## WHAT YOU SHOULD DO
Within the records below, find each line with the word "align" and copy it out.

## DATASET EXTRACT
╭──

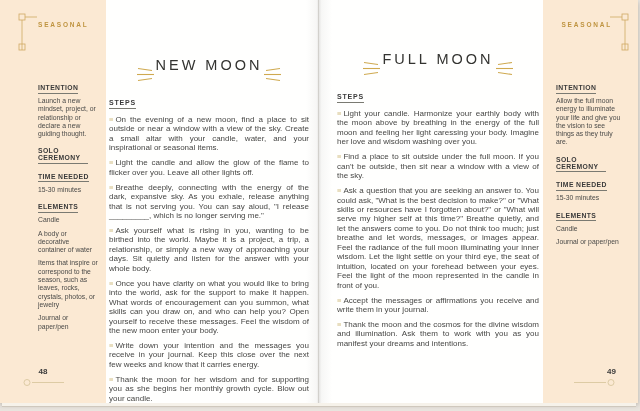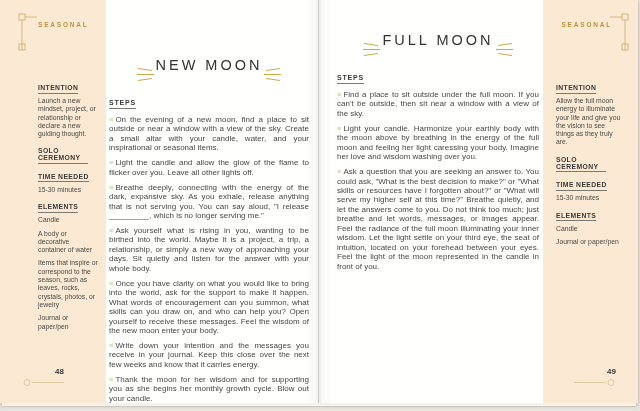--- a/index.html
+++ b/index.html
@@ -40,7 +40,7 @@
   
   .main { position:relative; flex:1; }
   .main-left { padding:47px 10px 0 3px; }
-  .main-right { padding:22px 4px 0 18px; }
+  .main-right { padding:22px 4px 0 18px;margin-top:19px; }
   .title-row { display:flex; align-items:flex-end; justify-content:center; gap:1px; margin-bottom:17px; }
   .title { font-size:14.5px; letter-spacing:3px; color:#333330; font-weight:normal; white-space:nowrap; }
   .steps-head { font-size:7px; font-weight:bold; letter-spacing:.8px; color:#3a3a3a; margin:0 0 6px 0; }

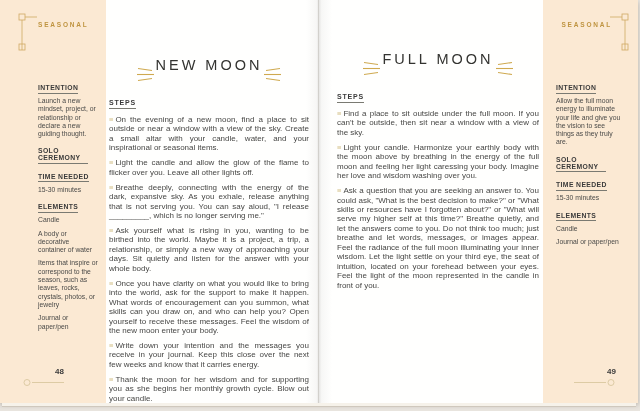--- a/index.html
+++ b/index.html
@@ -144,8 +144,8 @@
           </svg>
         </div>
         <h5 class="steps-head"><span>STEPS</span></h5>
+        <p class="step"><span class="bullet">≡</span><span>Light your candle. Harmonize your earthly body with the moon above by breathing in the energy of the full moon and feeling her light caressing your body. Imagine her love and wisdom washing over you.</span></p>
         <p class="step"><span class="bullet">≡</span><span>Find a place to sit outside under the full moon. If you can't be outside, then sit near a window with a view of the sky.</span></p>
-        <p class="step"><span class="bullet">≡</span><span>Light your candle. Harmonize your earthly body with the moon above by breathing in the energy of the full moon and feeling her light caressing your body. Imagine her love and wisdom washing over you.</span></p>
         <p class="step"><span class="bullet">≡</span><span>Ask a question that you are seeking an answer to. You could ask, "What is the best decision to make?" or "What skills or resources have I forgotten about?" or "What will serve my higher self at this time?" Breathe quietly, and let the answers come to you. Do not think too much; just breathe and let words, messages, or images appear. Feel the radiance of the full moon illuminating your inner wisdom. Let the light settle on your third eye, the seat of intuition, located on your forehead between your eyes. Feel the light of the moon represented in the candle in front of you.</span></p>
       </main>
 

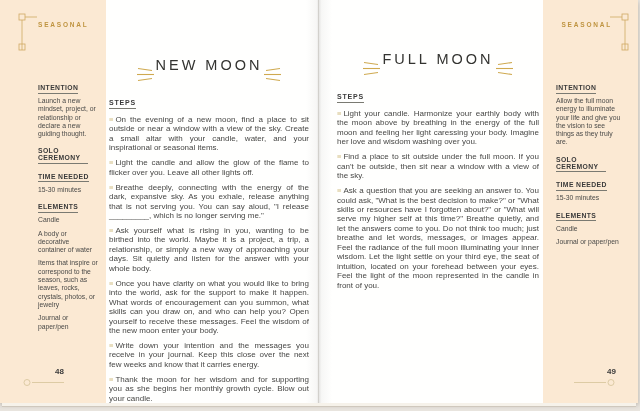--- a/index.html
+++ b/index.html
@@ -147,6 +147,7 @@
         <p class="step"><span class="bullet">≡</span><span>Light your candle. Harmonize your earthly body with the moon above by breathing in the energy of the full moon and feeling her light caressing your body. Imagine her love and wisdom washing over you.</span></p>
         <p class="step"><span class="bullet">≡</span><span>Find a place to sit outside under the full moon. If you can't be outside, then sit near a window with a view of the sky.</span></p>
         <p class="step"><span class="bullet">≡</span><span>Ask a question that you are seeking an answer to. You could ask, "What is the best decision to make?" or "What skills or resources have I forgotten about?" or "What will serve my higher self at this time?" Breathe quietly, and let the answers come to you. Do not think too much; just breathe and let words, messages, or images appear. Feel the radiance of the full moon illuminating your inner wisdom. Let the light settle on your third eye, the seat of intuition, located on your forehead between your eyes. Feel the light of the moon represented in the candle in front of you.</span></p>
+        <p class="step"><span class="bullet">≡</span><span>Accept the messages or affirmations you receive and write them in your journal.</span></p>
       </main>
 
       <aside class="sidebar sidebar-right">

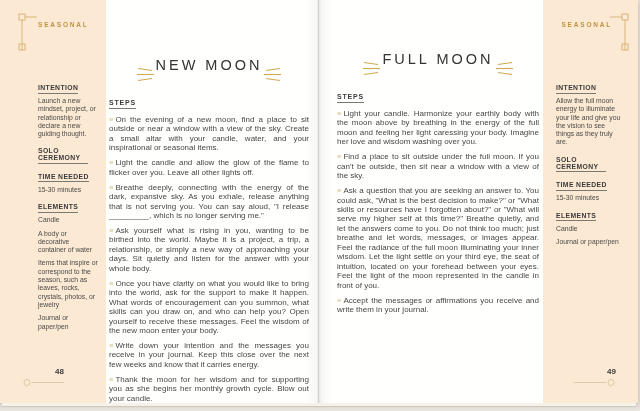--- a/index.html
+++ b/index.html
@@ -148,6 +148,7 @@
         <p class="step"><span class="bullet">≡</span><span>Find a place to sit outside under the full moon. If you can't be outside, then sit near a window with a view of the sky.</span></p>
         <p class="step"><span class="bullet">≡</span><span>Ask a question that you are seeking an answer to. You could ask, "What is the best decision to make?" or "What skills or resources have I forgotten about?" or "What will serve my higher self at this time?" Breathe quietly, and let the answers come to you. Do not think too much; just breathe and let words, messages, or images appear. Feel the radiance of the full moon illuminating your inner wisdom. Let the light settle on your third eye, the seat of intuition, located on your forehead between your eyes. Feel the light of the moon represented in the candle in front of you.</span></p>
         <p class="step"><span class="bullet">≡</span><span>Accept the messages or affirmations you receive and write them in your journal.</span></p>
+        <p class="step"><span class="bullet">≡</span><span>Thank the moon and the cosmos for the divine wisdom and illumination. Ask them to work with you as you manifest your dreams and intentions.</span></p>
       </main>
 
       <aside class="sidebar sidebar-right">

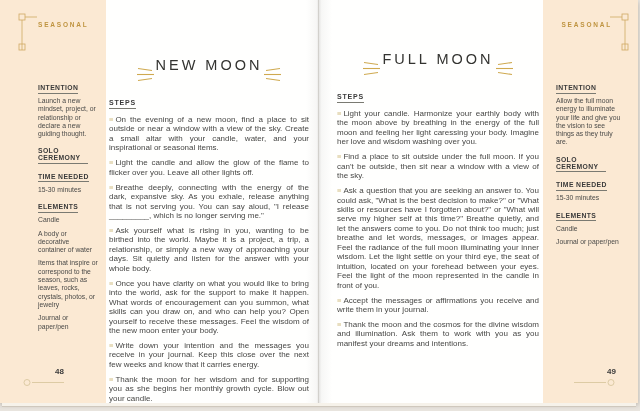--- a/index.html
+++ b/index.html
@@ -31,7 +31,7 @@
   .sidebar-right .corner-mark { right:8px; transform:scaleX(-1); }
 
   .pageno-block { position:absolute; bottom:16px; }
-  .sidebar-left .pageno-block { left:22px; text-align:right; }
+  .sidebar-left .pageno-block { left:22px; text-align:center; }
   .sidebar-right .pageno-block { right:22px; text-align:right; }
   .pageno { font-size:8px; font-weight:bold; color:#3c3c3c; display:block; margin-bottom:2px; }
   .moonline { display:block; }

╰──

## TASK SOLUTION
   .title-row { display:flex; align-items:flex-end; justify-content:center; gap:1px; margin-bottom:17px; }
-  .sidebar-left .pageno-block { left:22px; text-align:right; }
+  .sidebar-left .pageno-block { left:22px; text-align:center; }
   .sidebar-right .pageno-block { right:22px; text-align:right; }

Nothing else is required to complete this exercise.